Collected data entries
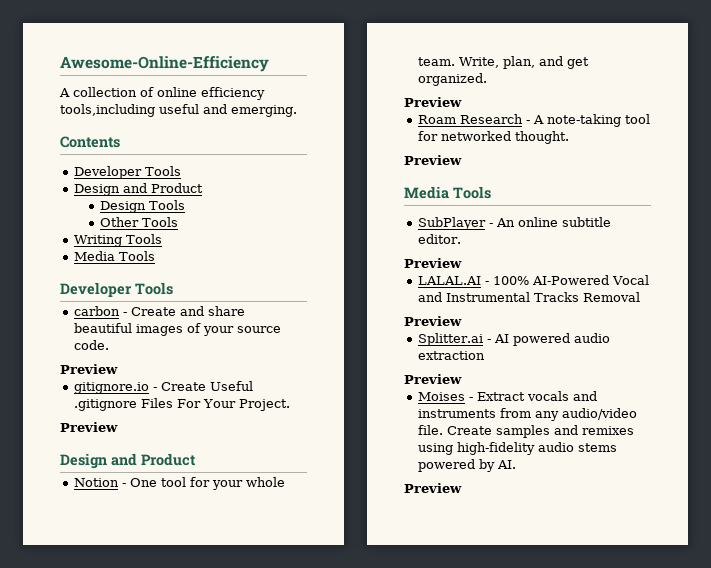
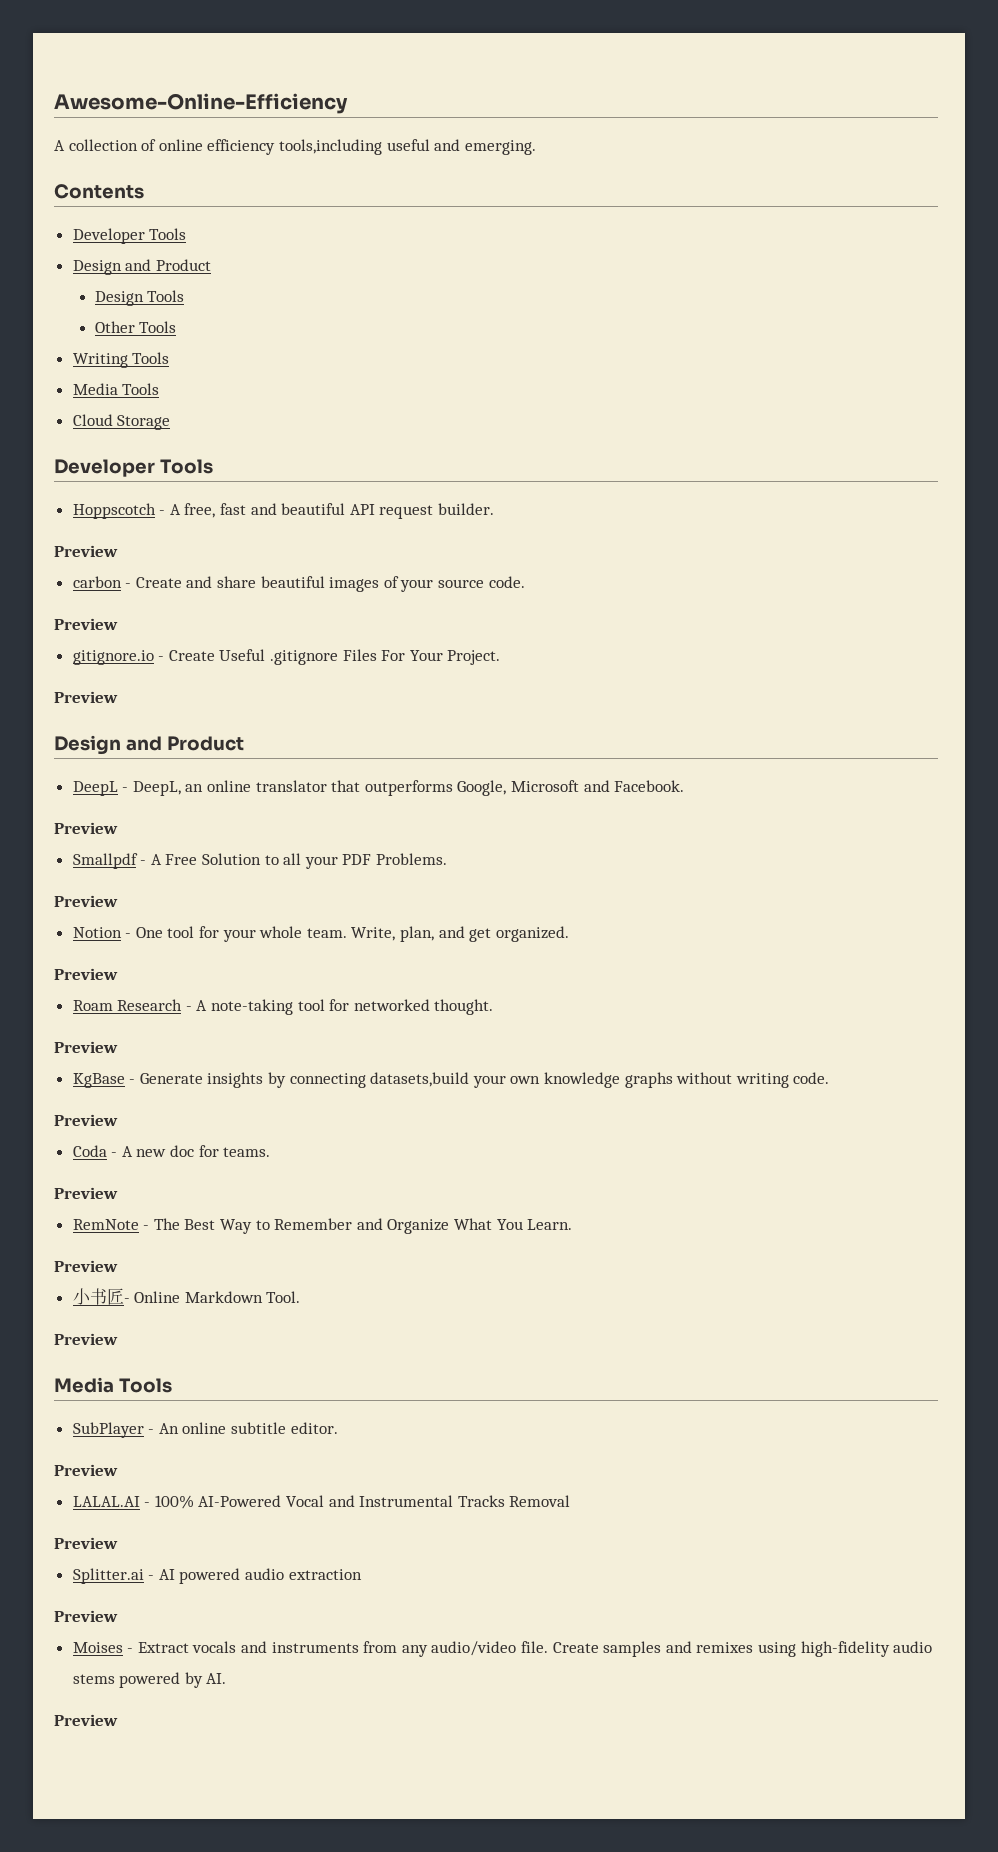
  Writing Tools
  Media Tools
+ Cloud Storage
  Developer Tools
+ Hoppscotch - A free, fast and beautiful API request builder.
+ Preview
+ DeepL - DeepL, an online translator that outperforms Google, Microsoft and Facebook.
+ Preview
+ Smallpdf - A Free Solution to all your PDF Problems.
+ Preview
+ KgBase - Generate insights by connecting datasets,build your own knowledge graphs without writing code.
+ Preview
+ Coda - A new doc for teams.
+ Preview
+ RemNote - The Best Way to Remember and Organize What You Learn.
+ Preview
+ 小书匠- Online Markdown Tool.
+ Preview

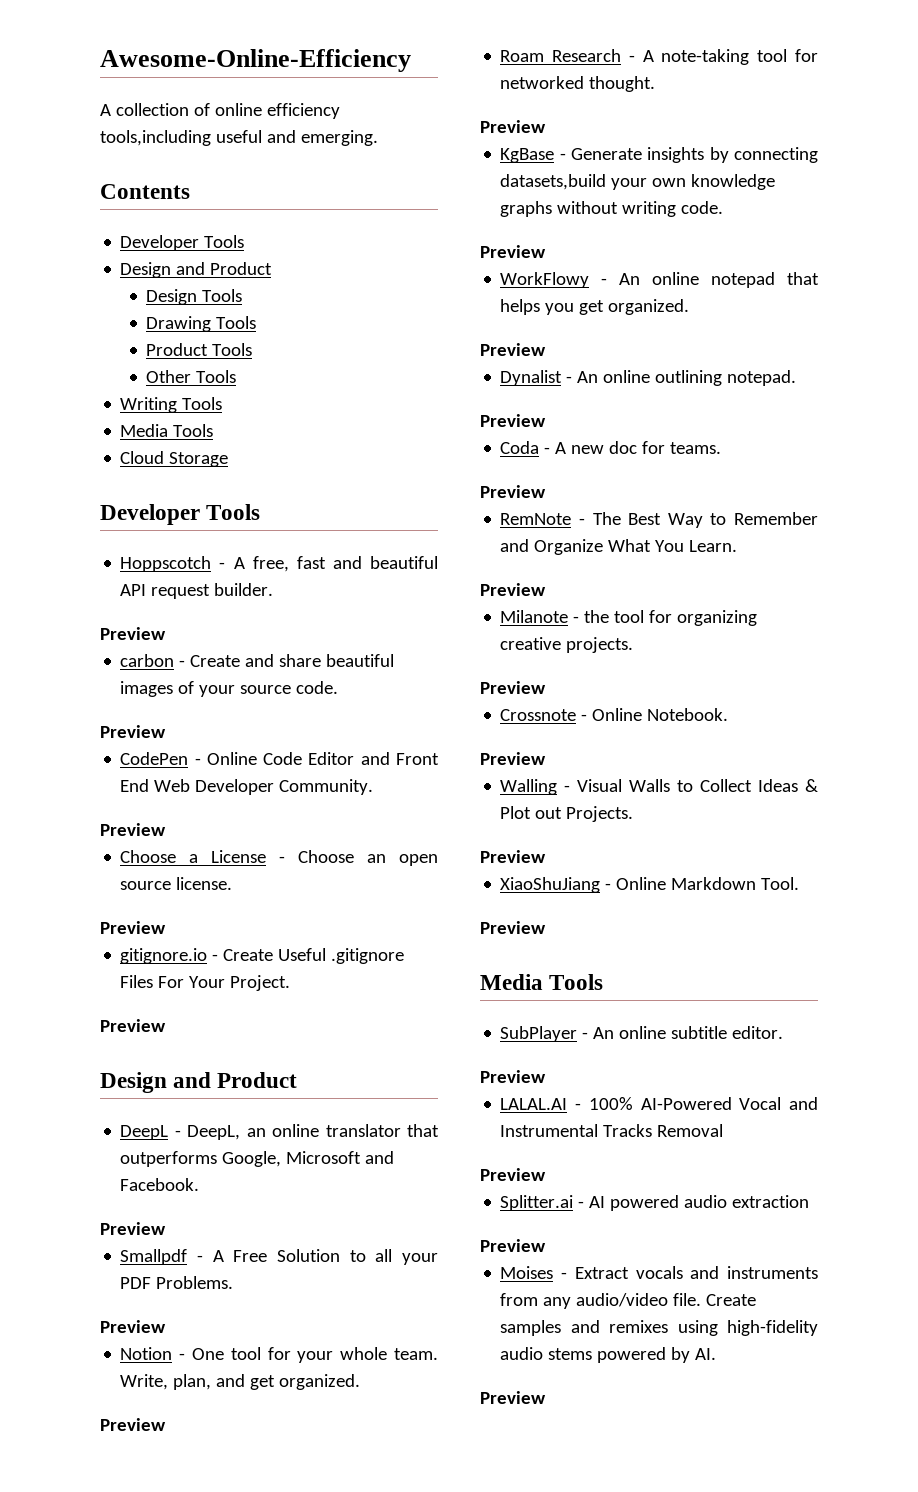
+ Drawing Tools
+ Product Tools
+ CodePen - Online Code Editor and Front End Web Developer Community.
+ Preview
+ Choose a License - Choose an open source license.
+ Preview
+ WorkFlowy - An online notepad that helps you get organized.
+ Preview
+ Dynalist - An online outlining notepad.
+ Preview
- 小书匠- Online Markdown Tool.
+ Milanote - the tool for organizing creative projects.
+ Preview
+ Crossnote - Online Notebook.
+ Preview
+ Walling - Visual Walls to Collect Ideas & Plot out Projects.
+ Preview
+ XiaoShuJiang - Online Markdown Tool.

==

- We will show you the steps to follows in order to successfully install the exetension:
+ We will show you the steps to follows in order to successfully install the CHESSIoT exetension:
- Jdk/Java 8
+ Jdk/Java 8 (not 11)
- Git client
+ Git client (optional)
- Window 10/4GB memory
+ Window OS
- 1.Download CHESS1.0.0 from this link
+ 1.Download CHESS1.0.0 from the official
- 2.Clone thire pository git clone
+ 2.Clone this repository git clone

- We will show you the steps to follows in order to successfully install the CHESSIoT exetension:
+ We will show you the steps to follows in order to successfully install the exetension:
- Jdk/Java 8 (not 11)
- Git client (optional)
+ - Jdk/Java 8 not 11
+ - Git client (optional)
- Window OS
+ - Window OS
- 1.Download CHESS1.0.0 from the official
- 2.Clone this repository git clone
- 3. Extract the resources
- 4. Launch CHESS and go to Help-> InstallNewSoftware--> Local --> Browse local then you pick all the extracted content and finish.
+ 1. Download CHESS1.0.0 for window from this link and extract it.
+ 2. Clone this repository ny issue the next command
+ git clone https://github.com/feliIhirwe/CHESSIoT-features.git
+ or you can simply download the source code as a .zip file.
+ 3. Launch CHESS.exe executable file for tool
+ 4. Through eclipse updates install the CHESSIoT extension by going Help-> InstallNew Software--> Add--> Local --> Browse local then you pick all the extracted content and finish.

Task directions: Lines with the string "steps": say how many appear in the entries above, giving the number alone.

Your solution: 4